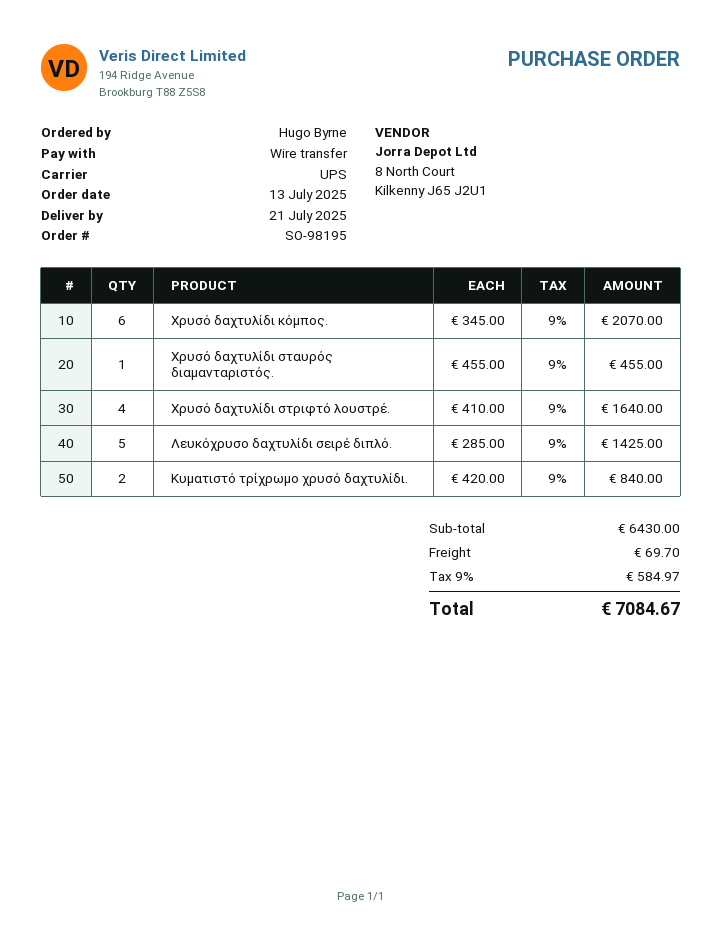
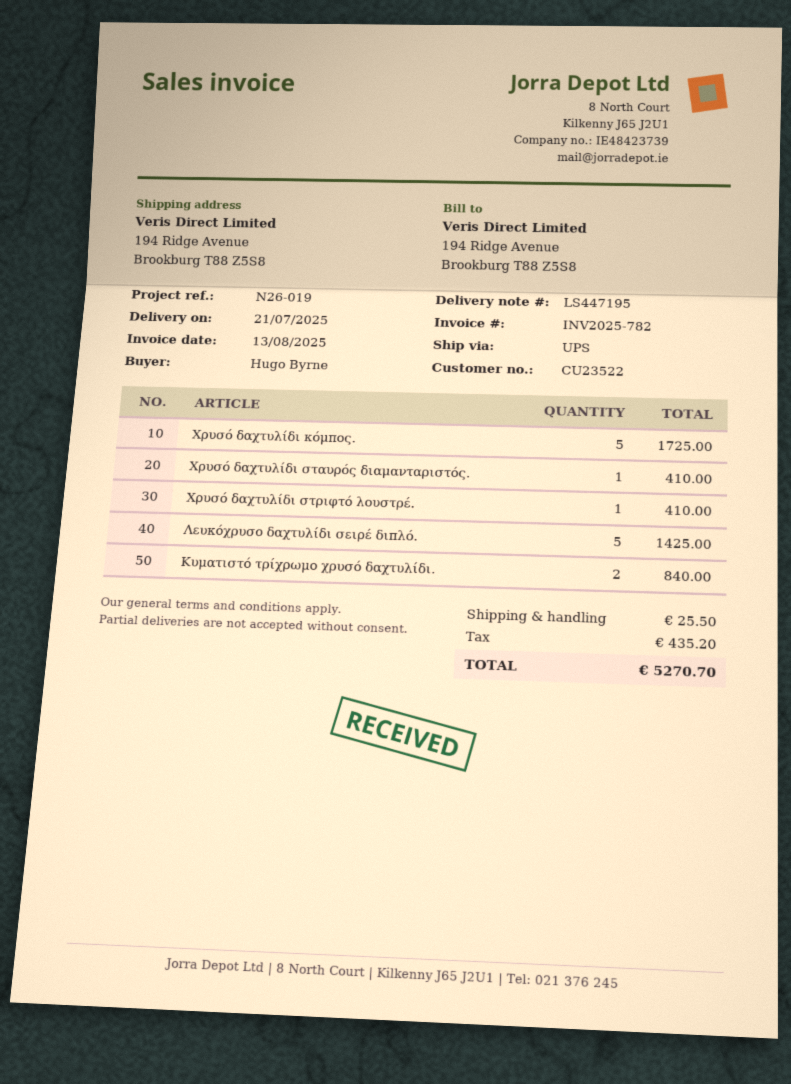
Χρυσό δαχτυλίδι κόμπος.: 6 for 2070.00 -> 5 for 1725.00
Χρυσό δαχτυλίδι σταυρός διαμανταριστός.: 1 for 455.00 -> 1 for 410.00
Χρυσό δαχτυλίδι στριφτό λουστρέ.: 4 for 1640.00 -> 1 for 410.00
shipping: 69.70 -> 25.50
tax: 584.97 -> 435.20
total: 7084.67 -> 5270.70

**ACTIVITY**:
Reproduce the listing exactly. The pictures are to be omitted.

**YOUR SOLUTION**:
Χρυσό δαχτυλίδι κόμπος.: 6 for 2070.00 -> 5 for 1725.00
Χρυσό δαχτυλίδι σταυρός διαμανταριστός.: 1 for 455.00 -> 1 for 410.00
Χρυσό δαχτυλίδι στριφτό λουστρέ.: 4 for 1640.00 -> 1 for 410.00
shipping: 69.70 -> 25.50
tax: 584.97 -> 435.20
total: 7084.67 -> 5270.70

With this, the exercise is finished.